Sunday, February 20, 2005  

“BECAUSE WE SHALL NEVER”
Pay a Visit to Your Future Real Estate Hell

Because we shall never underestimate the ignorance, miseducation, and absurdly optimistic expectations of the latest round of homebuyers, they who have been propelled to “invest” far beyond their means by the likes of no lesser a Randian (!) than Federal Reserve Chairman Alan Greenspan, read, and try not to weep while doing so, “In Brownstones, Taxes Suddenly Rise,” by Josh Barbanel (New York Times, February 20).

Pull quote:

After struggling to fix up a brownstone in Harlem for the last 16 months, Meyghan Hill, a model and actress, and her husband, Daniel Scarola, a ballroom dancing instructor, are thinking about giving up and moving out. But what may drive them away is not the neighborhood, which they have come to love, nor their four-family house, where they have painstakingly stripped a century of varnish and paint from doors and balusters, but the shock of a tax notice they received last month from the New York City Department of Finance.

The notice indicated that the taxes on their 19-foot-wide house, only $4,100 when they bought it, would be going up in July to about $23,600, a fivefold increase of $19,000 -- more, they say, than they can possibly afford after paying their hefty mortgage. Right now, they have no tenants.

Like thousands of other owners of homes and small apartment buildings, they have been abruptly caught up in a new campaign by city tax officials to enforce laws that allow them to raise taxes sharply when owners file for permits for major renovations of older buildings.

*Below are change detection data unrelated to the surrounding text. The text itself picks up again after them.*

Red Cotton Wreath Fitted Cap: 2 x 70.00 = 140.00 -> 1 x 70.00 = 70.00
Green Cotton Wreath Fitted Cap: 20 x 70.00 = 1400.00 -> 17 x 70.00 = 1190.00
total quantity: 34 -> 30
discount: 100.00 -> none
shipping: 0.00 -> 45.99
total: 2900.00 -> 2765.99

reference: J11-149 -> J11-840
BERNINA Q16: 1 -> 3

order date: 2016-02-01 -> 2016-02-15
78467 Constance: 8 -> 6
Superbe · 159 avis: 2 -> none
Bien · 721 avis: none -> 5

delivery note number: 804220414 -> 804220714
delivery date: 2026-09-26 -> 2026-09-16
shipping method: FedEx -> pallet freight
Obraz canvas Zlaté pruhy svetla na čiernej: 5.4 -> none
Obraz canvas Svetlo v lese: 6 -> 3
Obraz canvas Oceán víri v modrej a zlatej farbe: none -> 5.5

These large increases are being imposed at a time when state law requires the city to slowly phase in regular assessment increases for other homeowners over years or even a decade or more in some cases.

“We are panicked and we can’t afford it, and if we sell, the price will be lower because of all the taxes,” Ms. Hill said. “We are being punished for fixing up the building and trying to improve the neighborhood.”

No, Ms. Hill (And isn’t the “y” in “Meyghan” just too precious!), you aren’t being “punished” for the improvements you and Mr. Scarola made, you are being asked to pony up accordingly as the law requires.

I’m sorry if nobody warned you this day was inevitable, even if it arrived sooner than one might have expected. If you, Ms. Hill, have any complaint, you have only yourself, your real-estate broker, Mr. Greenspan, and the hyperventilating media (“Housing Prices Soar to Record Levels / Buyers Still Bidding Up Prices / Experts Predict Robust Market”) to blame.

Did you ever consider, Ms. Hill, that a “four-family house,” even one in edgy but rapidly appreciating Harlem, just might be beyond the reach of a rationally thinking duo engaged in so economically marginal professions?

I’m just asking is all.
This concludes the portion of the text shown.